The problem with archetypes is their one-dimensionality, which I suppose is why we really shouldn’t use the sun sign to define an individual’s personality. If Auden were here today, reading my defense of astrological reasoning, I suspect he would turn that superb one-liner on me: “Sorry, my dear, one mustn’t be bohemian!”

-- JB

March 31, 2008

How Well Do You Know Auden?

Find out here.

-- sdh

March 18, 2008

Wind Makes Weather

   Winds make weather; weather
Is what nasty people are
  Nasty about and the nice
Show a common joy in observing. . . 

Guess the title of this poem and series of which it is part.

-- sdh

March 03, 2008

Gastronomical Perfection

   I feel now that gastronomical perfection can be reached in these combinations: one person dining alone, usually upon a couch or a hill side; two people, of no matter what sex or age, dining in a good restaurant; six people, of no matter what sex or age, dining in a good home.
   Three or four people sometimes attain perfection either in public or in private, but they must be very congenial, else the conversation, both spoken and unsaid, which is so essential a counterpoint to the meal's harmony, will turn dull and forced. Usually six people act as whets, or goads, in this byplay and make the whole more casual, if, perhaps, less significant.
   The six should be capable of decent social behavior: that is, no two of them should be so much in love as to bore the others, nor at the opposite extreme should they be carrying on any sexual or professional feud which could put poison on the plates all must eat from. A good combination would be one married couple, for warm composure; one less firmly established, to add a note of investigation to the talk; and two strangers of either sex, upon whom the better acquainted diners could sharpen their questioning wits.
-- M.F.K Fisher
   An Alphabet of Gourmets

Quiz:  Name the poem written by W. H. Auden in response to this passage.

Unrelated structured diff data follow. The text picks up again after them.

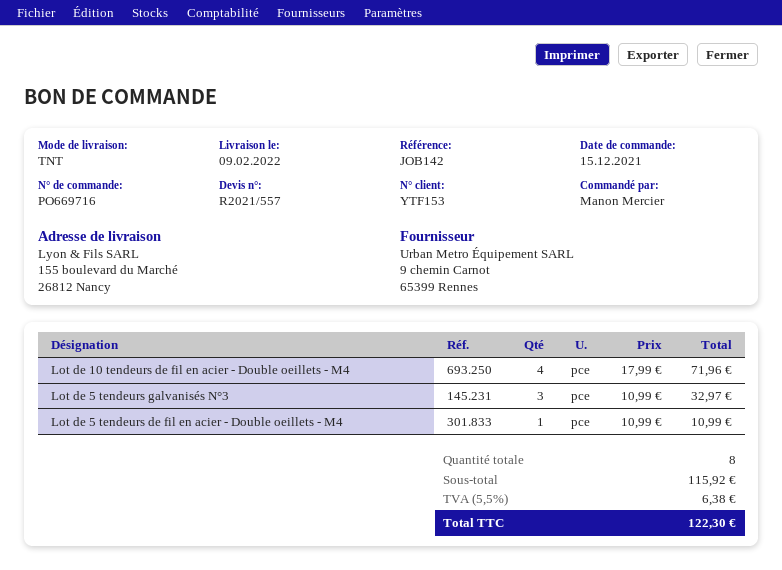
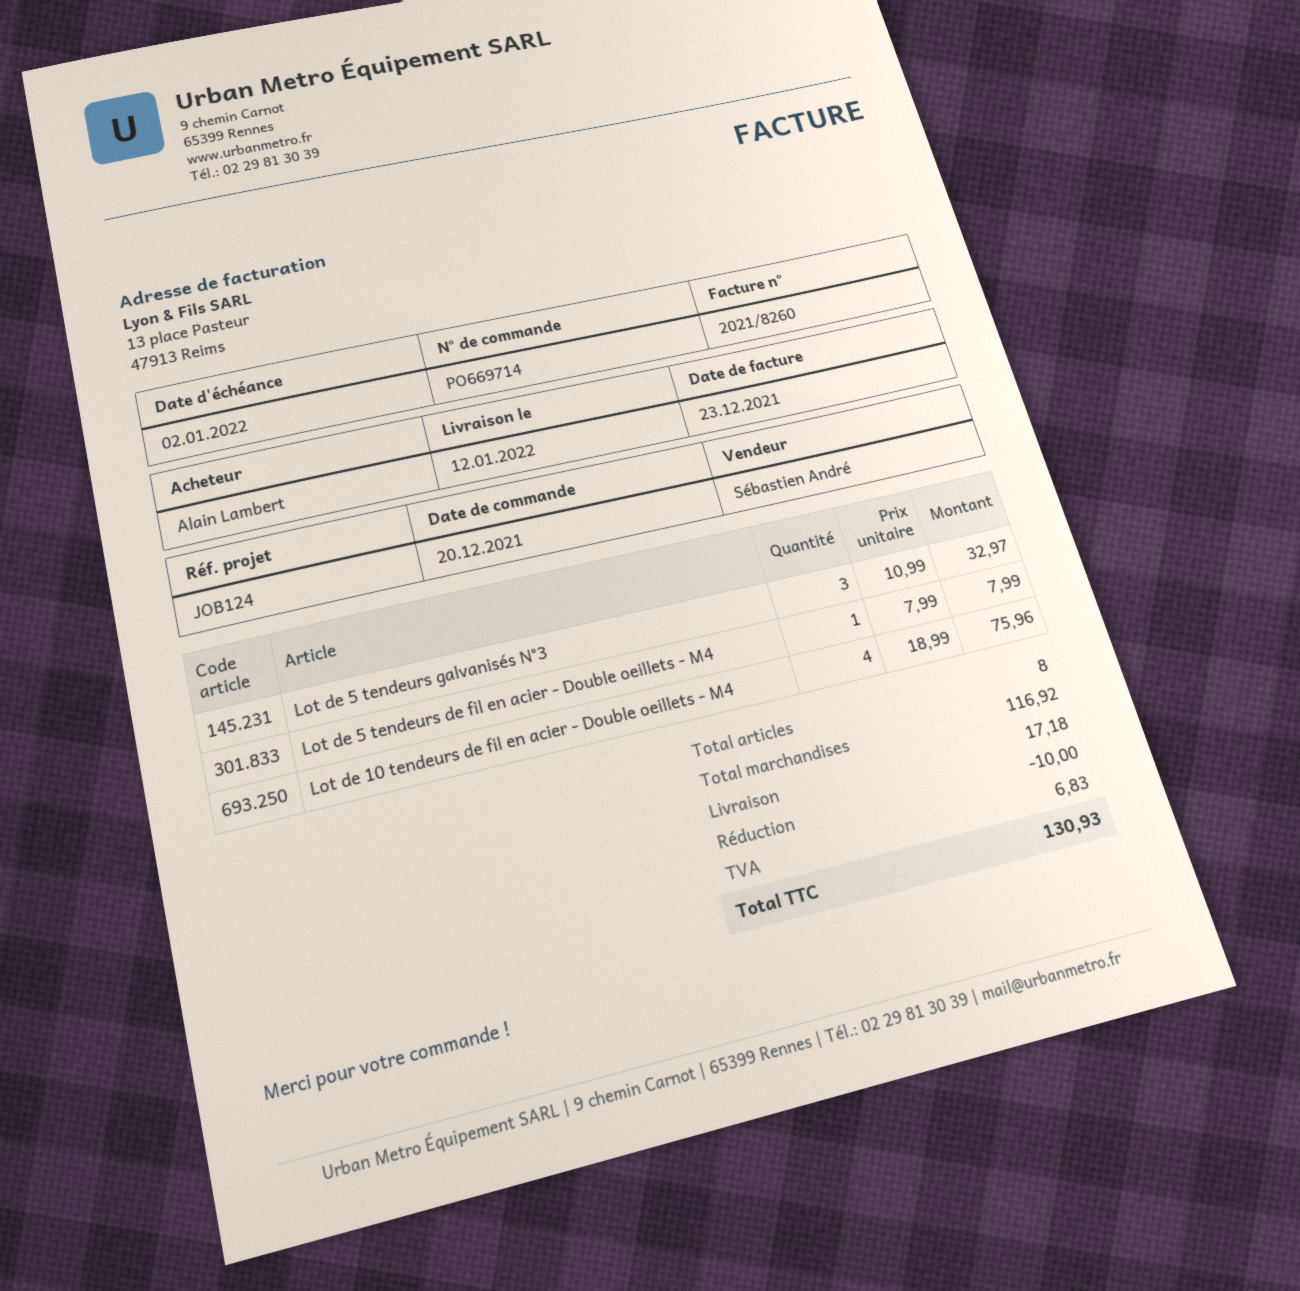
order number: PO669716 -> PO669714
order date: 2021-12-15 -> 2021-12-20
delivery date: 2022-02-09 -> 2022-01-12
reference: JOB142 -> JOB124
ordered by: Manon Mercier -> Alain Lambert
Lot de 10 tendeurs de fil en acier - Double oeillets - M4: 4 x 17.99 = 71.96 -> 4 x 18.99 = 75.96
Lot de 5 tendeurs de fil en acier - Double oeillets - M4: 1 x 10.99 = 10.99 -> 1 x 7.99 = 7.99
subtotal: 115.92 -> 116.92
discount: none -> 10.00
shipping: none -> 17.18
tax: 6.38 -> 6.83
total: 122.30 -> 130.93

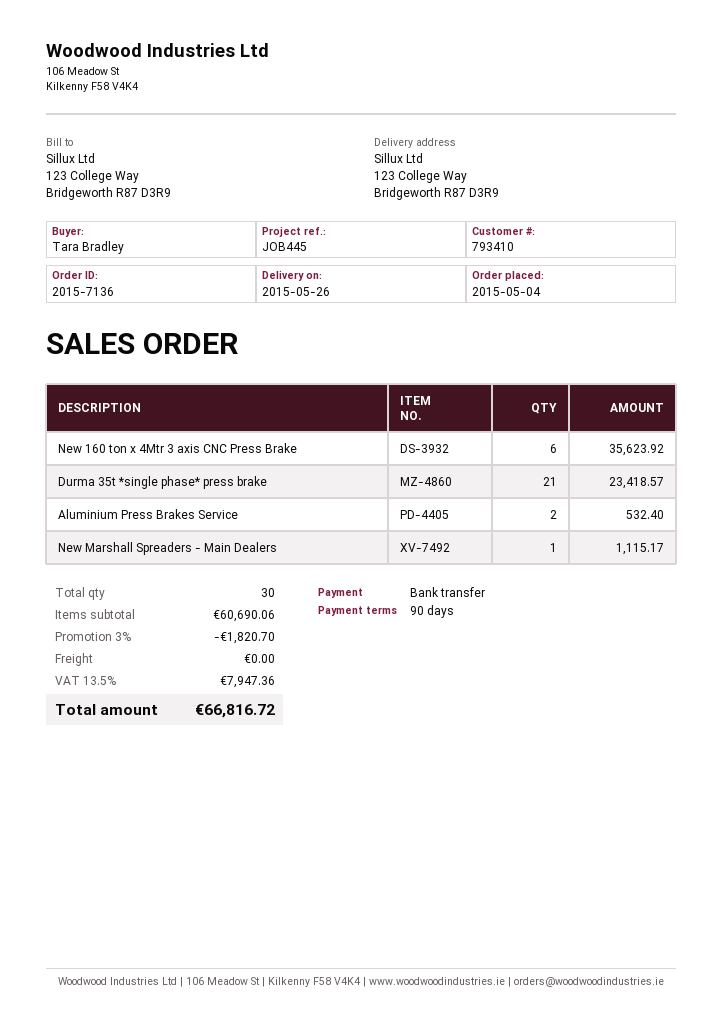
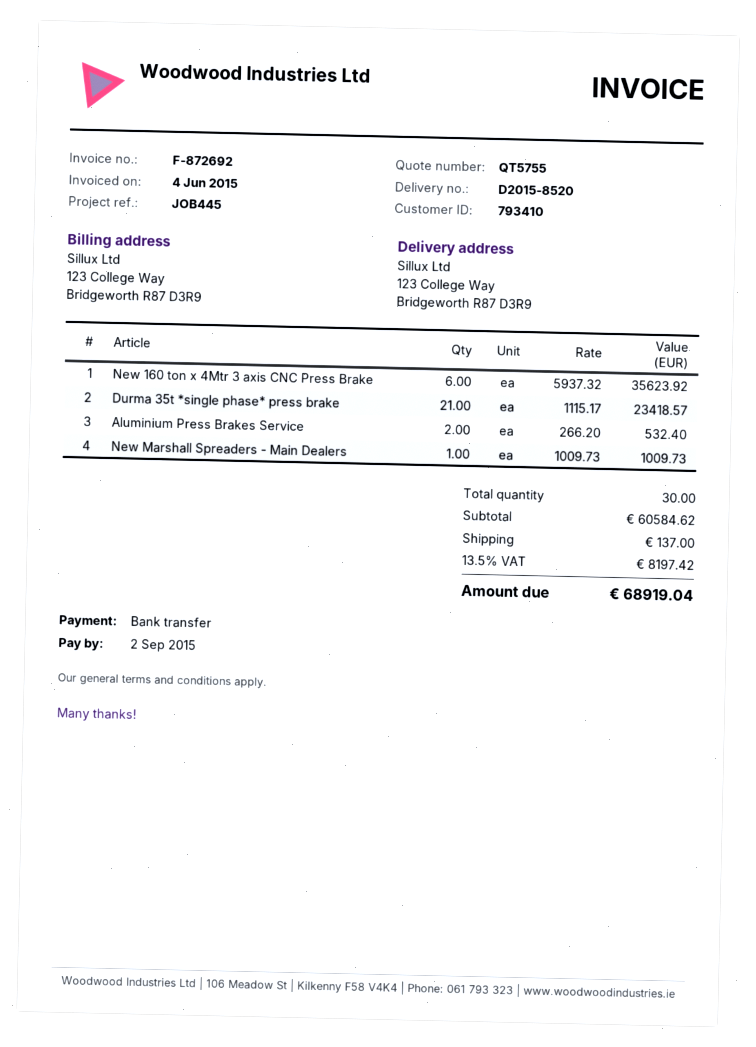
New Marshall Spreaders - Main Dealers: 1 for 1115.17 -> 1 for 1009.73
subtotal: 60690.06 -> 60584.62
discount: 3% = 1820.70 -> none
shipping: 0.00 -> 137.00
tax: 13.5% = 7947.36 -> 13.5% = 8197.42
total: 66816.72 -> 68919.04

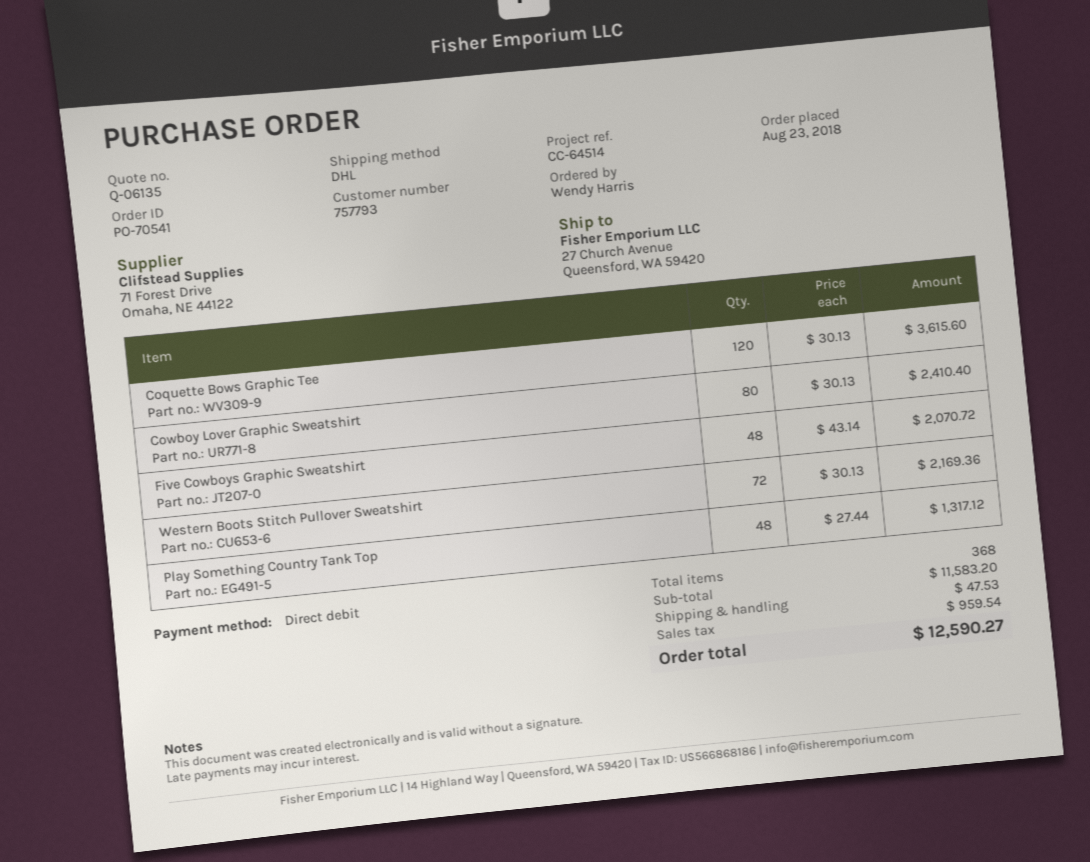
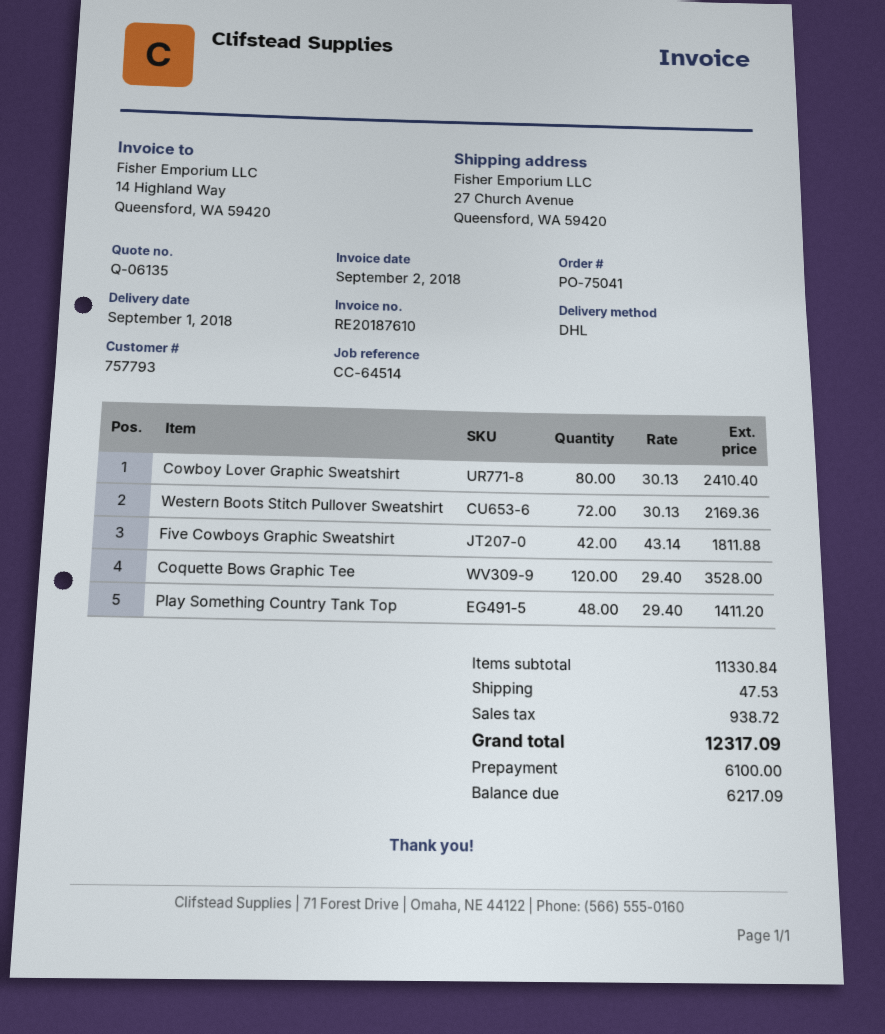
order number: PO-70541 -> PO-75041
Coquette Bows Graphic Tee: 120 x 30.13 = 3615.60 -> 120 x 29.40 = 3528.00
Five Cowboys Graphic Sweatshirt: 48 x 43.14 = 2070.72 -> 42 x 43.14 = 1811.88
Play Something Country Tank Top: 48 x 27.44 = 1317.12 -> 48 x 29.40 = 1411.20
subtotal: 11583.20 -> 11330.84
tax: 959.54 -> 938.72
total: 12590.27 -> 12317.09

                                                                                                             --- sdh

February 23, 2008

Stranger in a Train Station

". . .if a stranger in a train station asks me my occupation, I never answer `writer' for fear that he may go on to ask me what I write, and to answer `poetry' would embarass us both, for we both know that nobody can earn a living simply by writing poetry. (The most satisfactory answer I have discovered, satisfactory because it withers curiosity, is to say Medieval Historian.)"

-- Auden, "The Poet & the City"

February 17, 2008

Dear Fellow Introverts

<< All Americans are introverts. >>

-- W. H. Auden, late in 1939. He had arrived on these shores in January of that year.

-- DL

February 16, 2008

On the Difference Between Authors and Critics

<<

There are people who are too intelligent to become authors, but they do not become critics.